To understand how this can work, we must look closely at what is happening inside these services. As you might know already, the devil is in the details. While from a high level perspective, we are used to dealing with services doing what is described in the previous figure, if we want to unlock an increased velocity in our software delivery pipelines, we need to go one level down to understand the intricate relationships between the components of our applications.

Let’s take a quick look at the challenges the application teams face when trying to change different services and infrastructure that our services require.

The challenges of coupling application and infrastructure

Fortunately, this is not a programming language competition, independent of your programming language of choice. If you want to connect to a database or message broker, you must add some dependencies to your application code. While this is a common practice in the software development industry, it is also one of the reasons why delivery speed is slower than it should be.

Coordination between different teams is the reason behind most blockers when releasing software. We have created architectures and adopted Kubernetes because we want to go faster. By using containers, we have adopted an easier and more standard way to run our applications. No matter in which language the application is written or which tech stack is used, if you give me a container with the application inside, I can run it. We have removed the application dependencies on the operating system and the software that we need to have installed in a machine (or virtual machine) to run your application, which is now encapsulated inside a container.

Unfortunately, we haven’t tackled the relationships and integration points between containers (our application’s services). We also haven’t solved how these containers will interact with application infrastructure components that can be local (self-hosted) or managed by a cloud provider.

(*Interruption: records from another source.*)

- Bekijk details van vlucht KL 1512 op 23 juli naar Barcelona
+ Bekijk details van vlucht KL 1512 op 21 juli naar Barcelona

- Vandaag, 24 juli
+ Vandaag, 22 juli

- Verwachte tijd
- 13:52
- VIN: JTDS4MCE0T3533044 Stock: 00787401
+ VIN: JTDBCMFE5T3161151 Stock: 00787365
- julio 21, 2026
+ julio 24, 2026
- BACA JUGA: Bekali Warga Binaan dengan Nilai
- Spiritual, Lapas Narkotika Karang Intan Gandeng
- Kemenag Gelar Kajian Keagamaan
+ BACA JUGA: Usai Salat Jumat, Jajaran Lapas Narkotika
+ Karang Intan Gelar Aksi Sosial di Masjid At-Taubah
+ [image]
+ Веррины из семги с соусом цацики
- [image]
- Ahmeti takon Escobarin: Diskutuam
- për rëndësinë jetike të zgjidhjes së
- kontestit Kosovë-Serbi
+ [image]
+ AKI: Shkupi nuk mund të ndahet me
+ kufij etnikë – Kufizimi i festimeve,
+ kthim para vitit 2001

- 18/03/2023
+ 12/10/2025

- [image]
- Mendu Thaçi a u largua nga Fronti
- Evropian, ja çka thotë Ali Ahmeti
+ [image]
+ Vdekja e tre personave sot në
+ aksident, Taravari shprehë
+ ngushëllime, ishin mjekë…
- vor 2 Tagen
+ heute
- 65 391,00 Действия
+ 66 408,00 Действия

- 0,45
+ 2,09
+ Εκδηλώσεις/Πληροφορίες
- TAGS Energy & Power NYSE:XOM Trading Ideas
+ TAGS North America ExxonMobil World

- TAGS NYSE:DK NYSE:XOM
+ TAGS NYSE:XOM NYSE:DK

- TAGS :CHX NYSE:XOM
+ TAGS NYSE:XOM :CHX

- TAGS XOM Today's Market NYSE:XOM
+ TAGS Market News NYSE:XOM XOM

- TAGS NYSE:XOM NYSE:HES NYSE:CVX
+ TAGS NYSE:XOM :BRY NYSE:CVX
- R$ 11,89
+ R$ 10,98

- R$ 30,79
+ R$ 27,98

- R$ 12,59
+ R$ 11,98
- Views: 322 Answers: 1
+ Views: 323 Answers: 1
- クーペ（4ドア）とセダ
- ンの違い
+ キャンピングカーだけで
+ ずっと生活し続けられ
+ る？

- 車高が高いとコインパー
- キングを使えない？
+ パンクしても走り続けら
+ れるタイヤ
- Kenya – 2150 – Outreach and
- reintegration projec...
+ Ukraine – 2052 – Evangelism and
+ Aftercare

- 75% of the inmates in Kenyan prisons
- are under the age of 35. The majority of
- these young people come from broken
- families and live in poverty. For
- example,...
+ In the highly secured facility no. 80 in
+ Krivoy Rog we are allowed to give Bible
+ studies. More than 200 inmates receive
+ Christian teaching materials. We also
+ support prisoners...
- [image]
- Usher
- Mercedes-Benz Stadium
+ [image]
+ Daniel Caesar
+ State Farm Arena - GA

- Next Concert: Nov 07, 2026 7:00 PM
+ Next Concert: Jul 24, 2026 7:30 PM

Let’s take a closer look at where these applications heavily rely on other services and can block teams from making changes, pushing them for complicated coordination that can end up causing downtime to our users. We will start by splitting up the previous example into the specifics of each interaction.

Service-to-service interaction challenges

To send data from one service to another, you must know where the other service is running and which protocol it uses to receive information. Because we are dealing with distributed systems, we also need to ensure that the requests between services arrive at the other service and have mechanisms to deal with unexpected network problems or situations where the other services might fail. In other words, we need to build resilience in our services. We cannot always trust the network or other services to behave as expected.

Let’s use Service A and Service B as examples to go deeper into the details. In the figure below, Service A needs to send a request to Service B.

A diagram shows Service A connecting to Service B via HTTP/GRPC, with a speech bubble asking, "This looks really simple—what can go wrong here with software efficiency or application performance?.

Sharing requests between services

But let’s dig deeper into the mechanisms services can use internally. Suppose we leave the fact that Service A depends on the Service B contract (API) to be stable and not change for this to work on the side. What else can go wrong here?

As mentioned, development teams should add a resiliency layer inside their services to ensure that Service A requests reach Service B. One way to do this is to use a framework to retry the request if it fails automatically. Frameworks implementing this functionality are available for all programming languages.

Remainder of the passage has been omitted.